> TASK ITEM: A verbatim reproduction of the lines below, from the line containing "alles Liebe Dank.</span>" through the line containing "8. 3. 2009</span></div>", both ends included, is the whole required output.

> INPUT DATA:

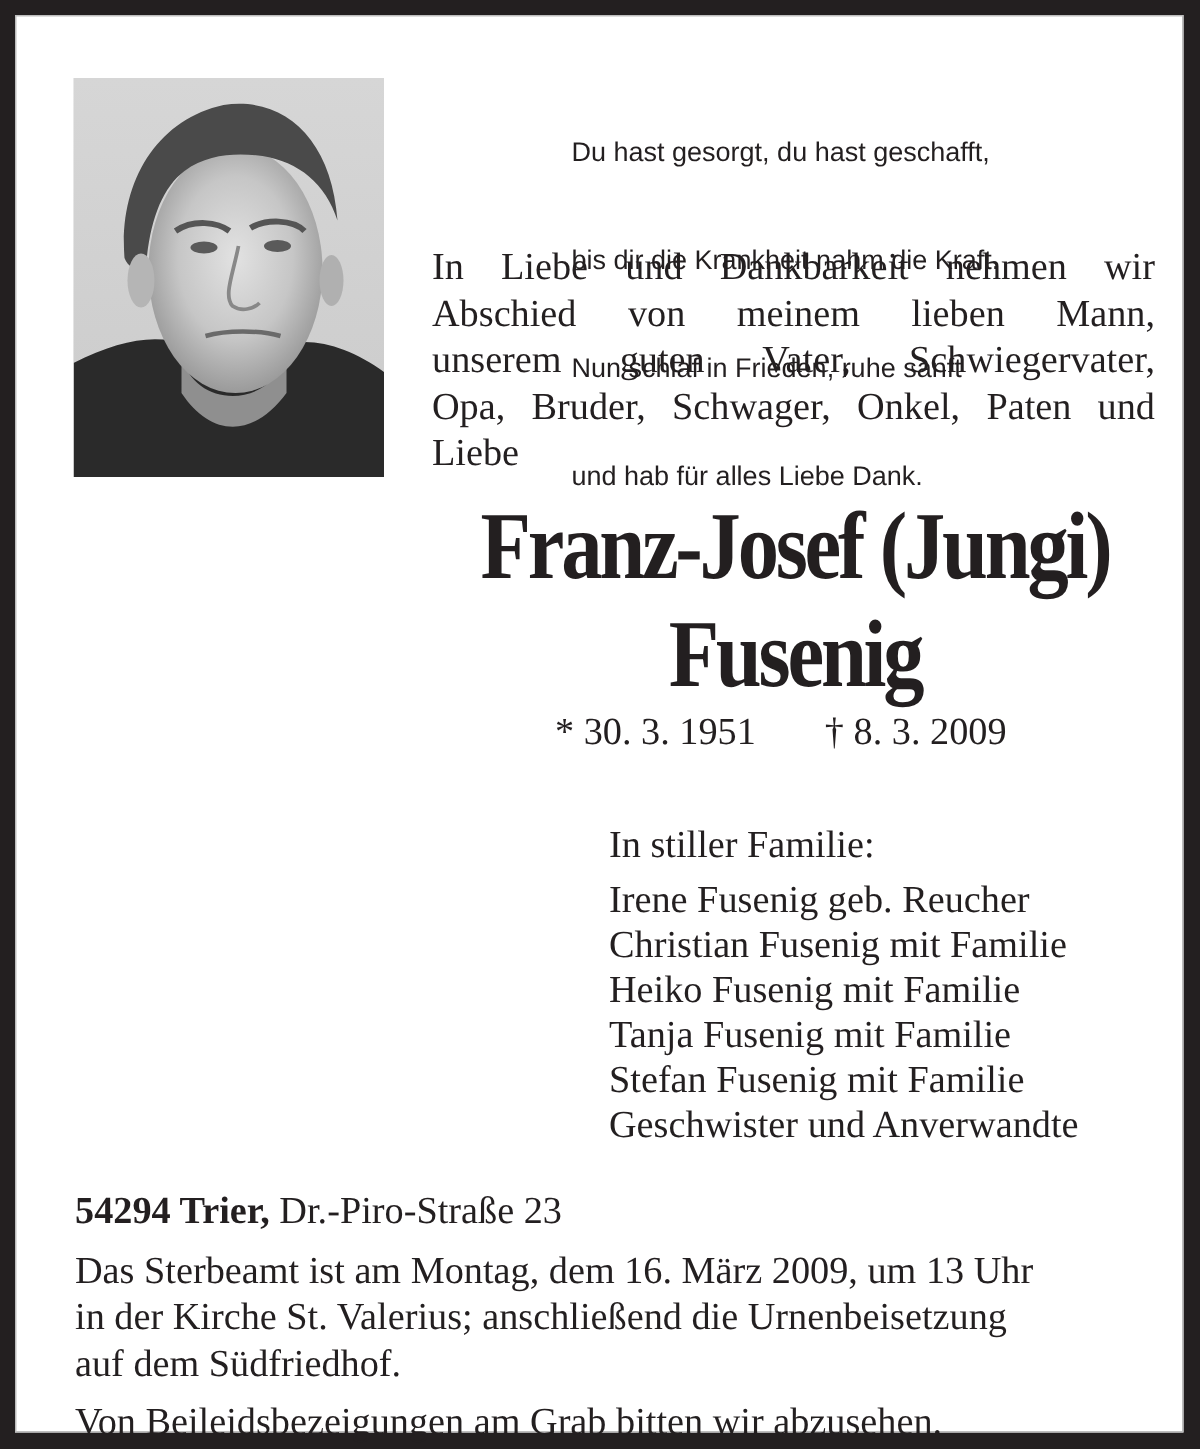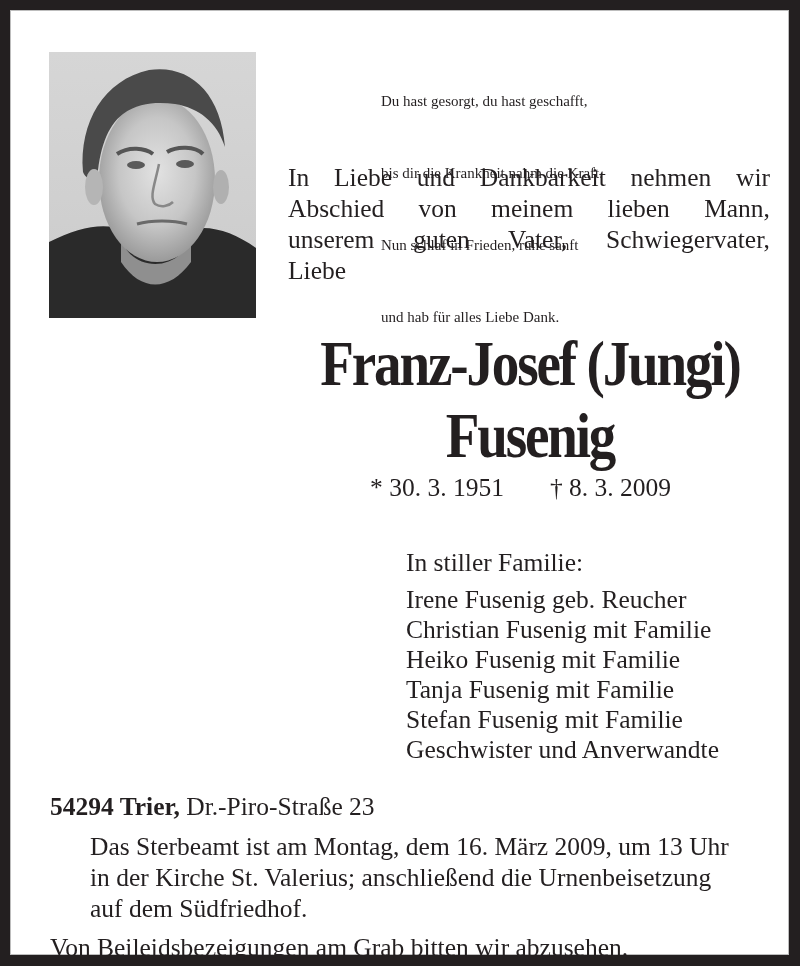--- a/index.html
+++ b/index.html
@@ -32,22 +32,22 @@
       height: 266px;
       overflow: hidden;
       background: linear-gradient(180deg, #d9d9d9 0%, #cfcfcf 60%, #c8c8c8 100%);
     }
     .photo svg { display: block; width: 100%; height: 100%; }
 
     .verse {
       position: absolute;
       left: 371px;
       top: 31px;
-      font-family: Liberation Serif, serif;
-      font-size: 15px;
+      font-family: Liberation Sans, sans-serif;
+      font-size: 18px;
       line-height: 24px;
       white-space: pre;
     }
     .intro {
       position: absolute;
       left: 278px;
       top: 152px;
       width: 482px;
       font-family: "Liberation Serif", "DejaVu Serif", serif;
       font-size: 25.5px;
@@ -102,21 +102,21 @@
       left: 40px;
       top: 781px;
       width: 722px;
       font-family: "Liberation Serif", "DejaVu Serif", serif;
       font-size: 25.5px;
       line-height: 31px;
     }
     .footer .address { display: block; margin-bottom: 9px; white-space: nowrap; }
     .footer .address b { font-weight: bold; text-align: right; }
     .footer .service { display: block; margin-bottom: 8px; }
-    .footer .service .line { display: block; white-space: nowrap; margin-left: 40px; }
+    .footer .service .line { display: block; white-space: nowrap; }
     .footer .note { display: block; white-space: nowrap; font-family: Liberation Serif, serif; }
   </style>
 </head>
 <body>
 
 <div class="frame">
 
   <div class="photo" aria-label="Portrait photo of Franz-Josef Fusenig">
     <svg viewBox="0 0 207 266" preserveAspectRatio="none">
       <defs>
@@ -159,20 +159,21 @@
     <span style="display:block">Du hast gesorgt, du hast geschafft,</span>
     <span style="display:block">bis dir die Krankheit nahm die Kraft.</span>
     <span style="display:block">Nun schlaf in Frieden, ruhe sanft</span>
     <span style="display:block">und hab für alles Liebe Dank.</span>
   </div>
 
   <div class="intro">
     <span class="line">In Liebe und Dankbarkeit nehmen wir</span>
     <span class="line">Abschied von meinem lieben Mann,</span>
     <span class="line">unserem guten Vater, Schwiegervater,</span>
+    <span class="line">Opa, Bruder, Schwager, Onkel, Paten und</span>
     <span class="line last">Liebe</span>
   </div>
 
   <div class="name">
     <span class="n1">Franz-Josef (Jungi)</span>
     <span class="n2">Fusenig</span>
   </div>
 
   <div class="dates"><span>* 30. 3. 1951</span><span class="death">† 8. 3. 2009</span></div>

--

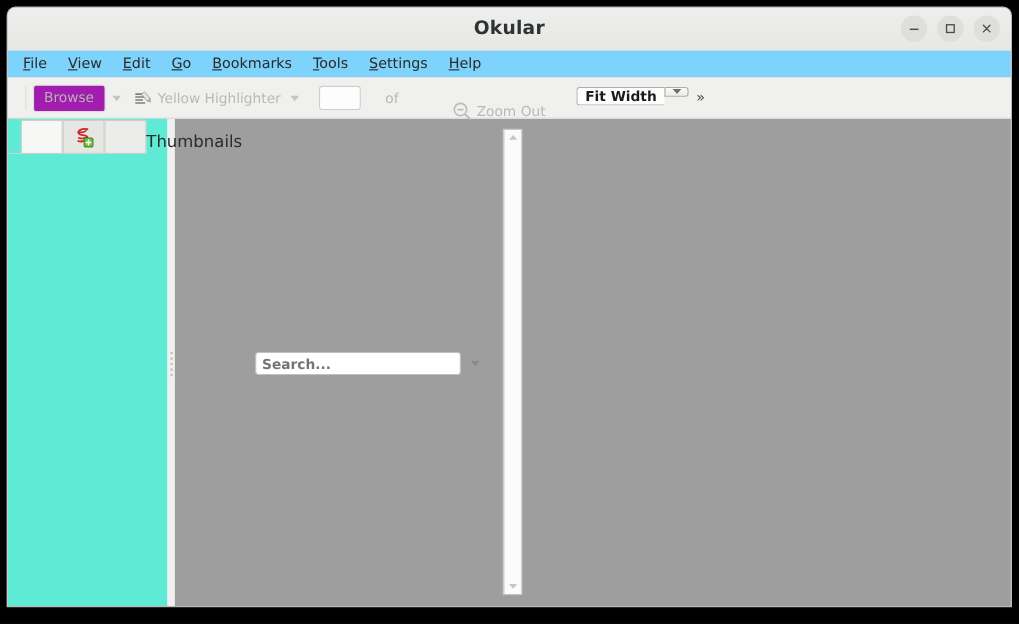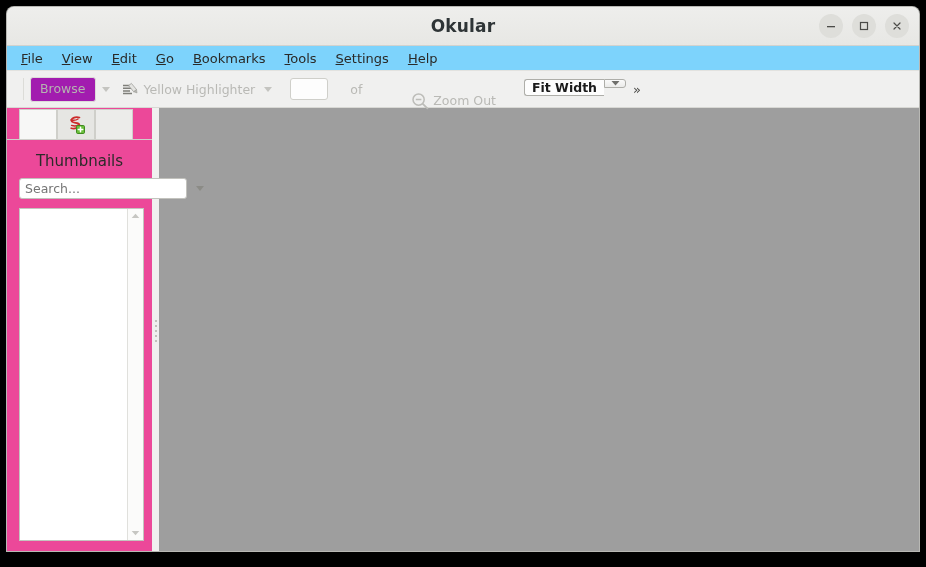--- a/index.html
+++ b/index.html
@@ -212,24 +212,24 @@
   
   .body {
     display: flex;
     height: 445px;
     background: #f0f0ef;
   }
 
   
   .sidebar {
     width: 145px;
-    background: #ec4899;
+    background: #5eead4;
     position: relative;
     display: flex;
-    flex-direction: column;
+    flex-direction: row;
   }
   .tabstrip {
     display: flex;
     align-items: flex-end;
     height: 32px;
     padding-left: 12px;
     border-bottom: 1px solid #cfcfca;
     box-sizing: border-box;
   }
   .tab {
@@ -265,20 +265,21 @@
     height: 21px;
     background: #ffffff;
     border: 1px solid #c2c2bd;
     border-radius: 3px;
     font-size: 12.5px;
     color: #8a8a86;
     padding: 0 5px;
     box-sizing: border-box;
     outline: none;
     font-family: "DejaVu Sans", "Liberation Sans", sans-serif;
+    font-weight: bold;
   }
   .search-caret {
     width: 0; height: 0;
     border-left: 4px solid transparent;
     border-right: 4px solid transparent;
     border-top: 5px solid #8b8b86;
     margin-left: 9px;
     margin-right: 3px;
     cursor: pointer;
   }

...

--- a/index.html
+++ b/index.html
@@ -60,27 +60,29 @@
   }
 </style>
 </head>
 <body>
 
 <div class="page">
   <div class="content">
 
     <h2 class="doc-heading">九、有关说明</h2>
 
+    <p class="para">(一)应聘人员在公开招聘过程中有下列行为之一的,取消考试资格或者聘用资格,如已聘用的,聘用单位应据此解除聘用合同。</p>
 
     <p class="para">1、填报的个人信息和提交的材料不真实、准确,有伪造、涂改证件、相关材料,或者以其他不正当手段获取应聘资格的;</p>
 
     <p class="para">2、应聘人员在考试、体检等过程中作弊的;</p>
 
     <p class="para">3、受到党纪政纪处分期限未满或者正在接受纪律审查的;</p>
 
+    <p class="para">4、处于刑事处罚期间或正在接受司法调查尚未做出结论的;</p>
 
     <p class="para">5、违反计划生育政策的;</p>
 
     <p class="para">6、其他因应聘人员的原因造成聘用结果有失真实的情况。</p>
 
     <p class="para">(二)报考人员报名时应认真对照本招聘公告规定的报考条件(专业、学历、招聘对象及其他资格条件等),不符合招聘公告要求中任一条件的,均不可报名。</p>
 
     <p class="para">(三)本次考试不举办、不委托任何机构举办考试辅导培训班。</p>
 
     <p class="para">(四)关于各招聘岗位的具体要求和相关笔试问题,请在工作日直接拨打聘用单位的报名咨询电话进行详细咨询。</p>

> ANSWER SPACE:
     <span style="display:block">und hab für alles Liebe Dank.</span>
   </div>
 
   <div class="intro">
     <span class="line">In Liebe und Dankbarkeit nehmen wir</span>
     <span class="line">Abschied von meinem lieben Mann,</span>
     <span class="line">unserem guten Vater, Schwiegervater,</span>
+    <span class="line">Opa, Bruder, Schwager, Onkel, Paten und</span>
     <span class="line last">Liebe</span>
   </div>
 
   <div class="name">
     <span class="n1">Franz-Josef (Jungi)</span>
     <span class="n2">Fusenig</span>
   </div>
 
   <div class="dates"><span>* 30. 3. 1951</span><span class="death">† 8. 3. 2009</span></div>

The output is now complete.